In February of 2007 Sophie Elizabeth Quayle, at age three, was diagnosed with a diffuse intrinsic pontine glioma (DIPG) - a cancerous brain tumor. This type of tumor is located in the brainstem, at the base of the brain. Affecting primarily children, it is the rarest and worst of pediatric brain tumors. Approximately 150 to 200 children are diagnosed each year. This type of tumor is considered terminal, and survival time is typically nine to twelve months following diagnosis.

Sophie's parents, Marc and Emily Quayle of Avon Lake, felt an overwhelming sense of helplessness when learning there was nothing the doctors could do to save Sophie's precious life. Sophie passed away October 6, 2007, just seven and a half months after diagnosis.

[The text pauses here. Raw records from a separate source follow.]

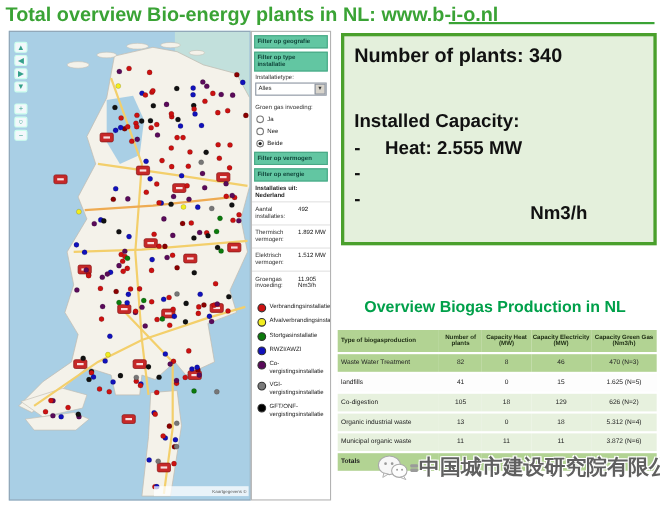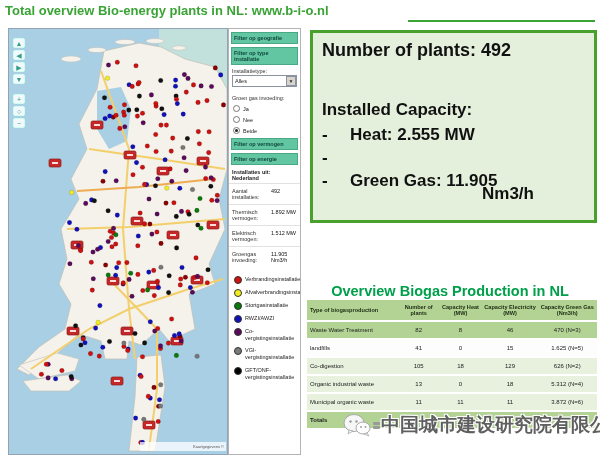--- a/index.html
+++ b/index.html
@@ -8,7 +8,7 @@
   .abs{position:absolute;}
 
   
-  #page-title{left:5px;top:3px;font-size:13px;font-weight:bold;color:#3aa335;white-space:nowrap;}
+  #page-title{left:5px;top:3px;font-size:18px;font-weight:bold;color:#3aa335;white-space:nowrap;}
   #title-underline{left:408px;top:20px;width:187px;height:2px;background:#3aa335;}
 
   

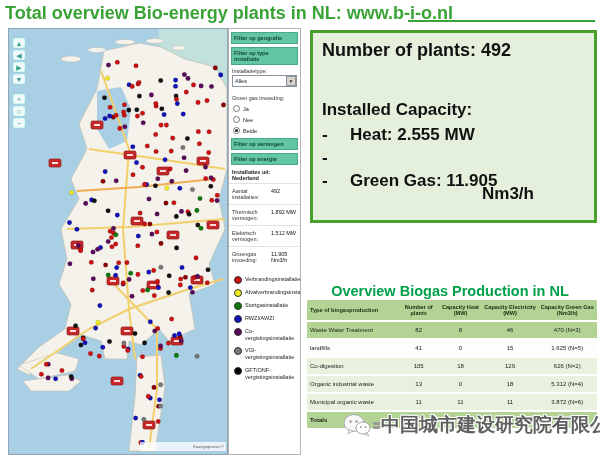--- a/index.html
+++ b/index.html
@@ -472,7 +472,7 @@
 </div>
 
 <div class="abs" id="summary-box"></div>
-<div class="abs" id="sb-line1">Number of plants: 492</div>
+<div class="abs" id="sb-line1">Number of plants: 340</div>
 <div class="abs" id="sb-cap">Installed Capacity:</div>
 <div class="abs sb-bullet" style="top:125px;">
   <span class="sb-dash">-</span>

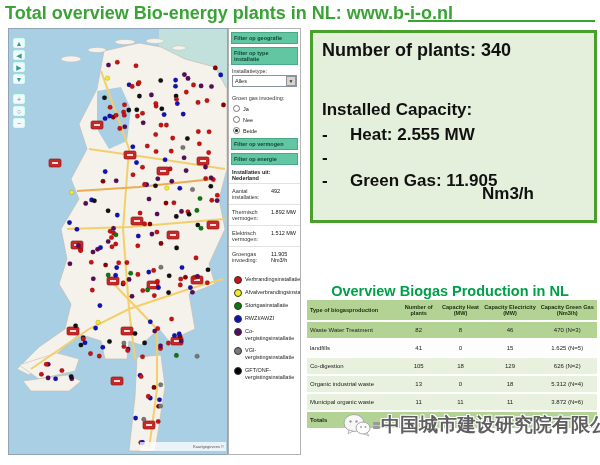--- a/index.html
+++ b/index.html
@@ -483,7 +483,6 @@
 </div>
 <div class="abs sb-bullet" style="top:171px;">
   <span class="sb-dash">-</span>
-  <span>Green Gas: 11.905</span>
 </div>
 <div class="abs" id="sb-unit">Nm3/h</div>
 

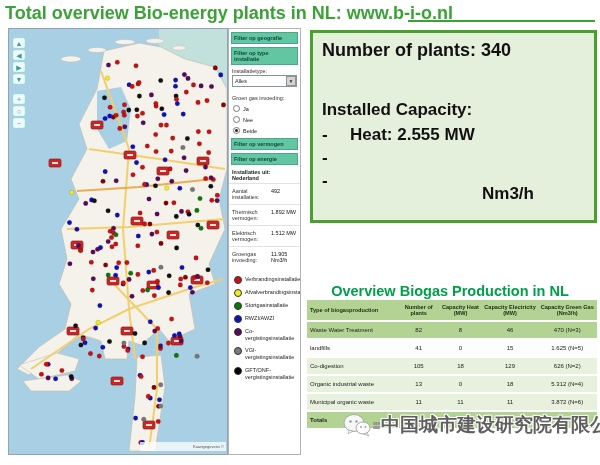--- a/index.html
+++ b/index.html
@@ -61,7 +61,7 @@
 
   
   #table-title{left:303px;top:272px;width:294px;text-align:center;font-size:14.5px;
-               font-weight:bold;color:#00a04a;margin-top:11px;}
+               font-weight:bold;color:#00a04a;}
   #biogas-table{left:307px;top:298px;width:290px;border-collapse:separate;border-spacing:0 2px;}
   #biogas-table th{background:#b2d393;font-size:5.6px;font-weight:bold;color:#1c2b12;
                    padding:4px 1px;text-align:center;}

This great despair and frustration lead Marc and Emily on a mission to help children and families suffering from DIPG, while raising awareness and money that will lead to a cure for this awful disease and other types of pediatric brain cancer.

Our Mission:
The mission of Smiles For Sophie Forever* - A Foundation Confronting Pediatric Brain Cancer is threefold:
- to provide financial and emotional support to families burdened by pediatric brain tumors
- to promote a global awareness of not only pediatric brain tumors, but also an awareness of the lack of funding allocated for pediatric brain cancer research; and 
- to provide financial support to St. Jude, where Sophie was treated, and to other viable organizations committed to the treatment and cure of pediatric brain cancer.

* Smiles For Sophie Forever is a tax-exempt, 501 (c)(3) organization.